Items from a dataset:
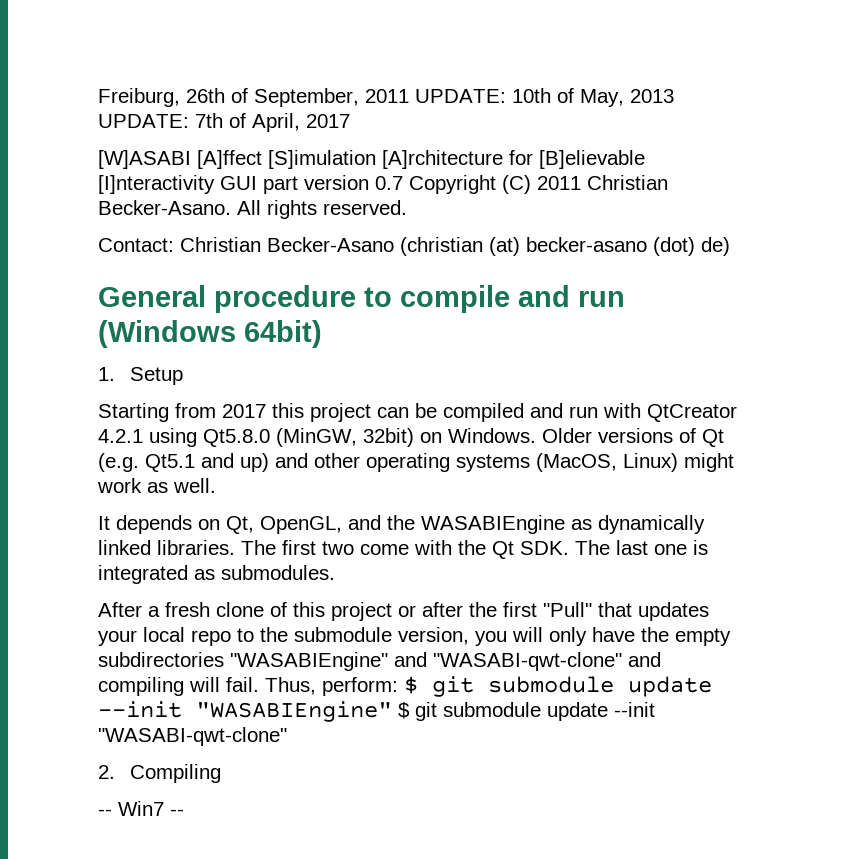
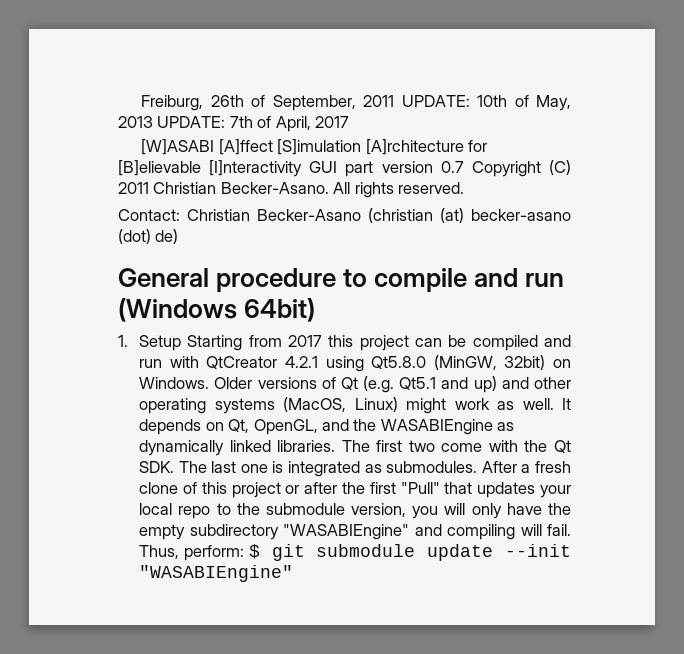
(184, 376) // -> (182, 343) none
(216, 485) // -> (554, 404) none
(335, 572) // -> (478, 467) none
[98,652,224,667] subdirectories -> [189,524,279,540] subdirectory
[433,652,661,671] "WASABI-qwt-clone" and -> (442, 530) none
[398,702,655,721] [98,727,287,746] [98,764,222,783] [98,801,184,816] $ git submodule update --init "WASABI-qwt-clone" // 2. Compiling // -- Win7 -- -> (294, 573) none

Work order:
Please restate, exactly as written, the line that holds "(335, 572) // -> (478, 467) none" and all remaining lines of the data above, and only those.

Answer to this exercise:
(335, 572) // -> (478, 467) none
[98,652,224,667] subdirectories -> [189,524,279,540] subdirectory
[433,652,661,671] "WASABI-qwt-clone" and -> (442, 530) none
[398,702,655,721] [98,727,287,746] [98,764,222,783] [98,801,184,816] $ git submodule update --init "WASABI-qwt-clone" // 2. Compiling // -- Win7 -- -> (294, 573) none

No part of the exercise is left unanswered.